The Shopify Analyst: Anthony Chukumba upgraded the rating for Shopify from Hold to Buy, while maintaining the price target at $1,400.

The Shopify Thesis: The company offers a “compelling merchant value proposition” at highly attractive prices, which has made it a leading multi-channel commerce platform and is boosting its ecosystem, Chukumba said in the upgrade note.

“We believe Shopify’s growing ecosystem of third-party applications, developers, consultants, and agencies makes the platform even more valuable and the company’s 'flywheel' even more powerful,” he added.
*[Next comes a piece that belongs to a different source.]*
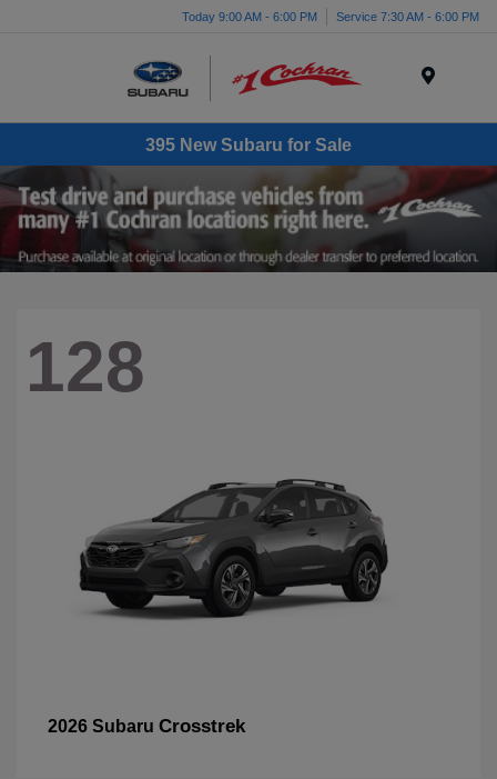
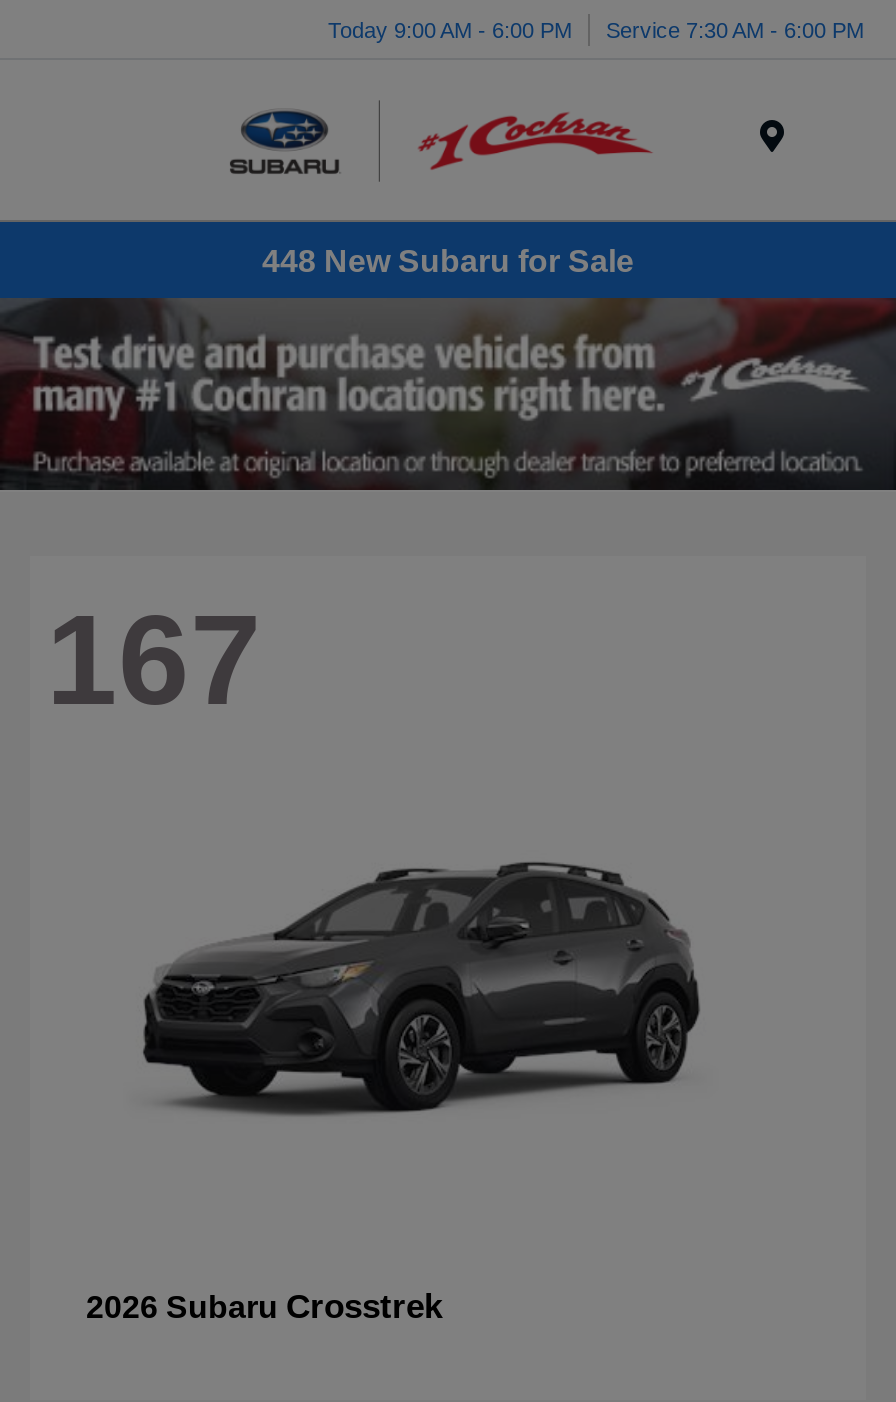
[145,135,352,154] 395 New Subaru for Sale -> [262,243,634,277] 448 New Subaru for Sale
[26,327,145,407] 128 -> [46,588,262,732] 167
“While the COVID-19 pandemic accelerated the shift to online shopping last year, we note the vast majority of retail sales still occur in physical stores — which indicates to us Shopify still has plenty of room to grow,” the analyst wrote.

He mentioned other drivers of top-line growth as:

  • Increased penetration of its legacy Merchant Solutions
  • Growth of newer initiatives such as the relaunched POS, SFN, Shopify Balance, and additional Shopify Plus enterprise customer wins
  • Further international expansion

SHOP Price Action: Shares of Shopify are up 0.68% to $1,087.62 at the time of publication Tuesday morning.

(Photo by Roberto Cortese on Unsplash)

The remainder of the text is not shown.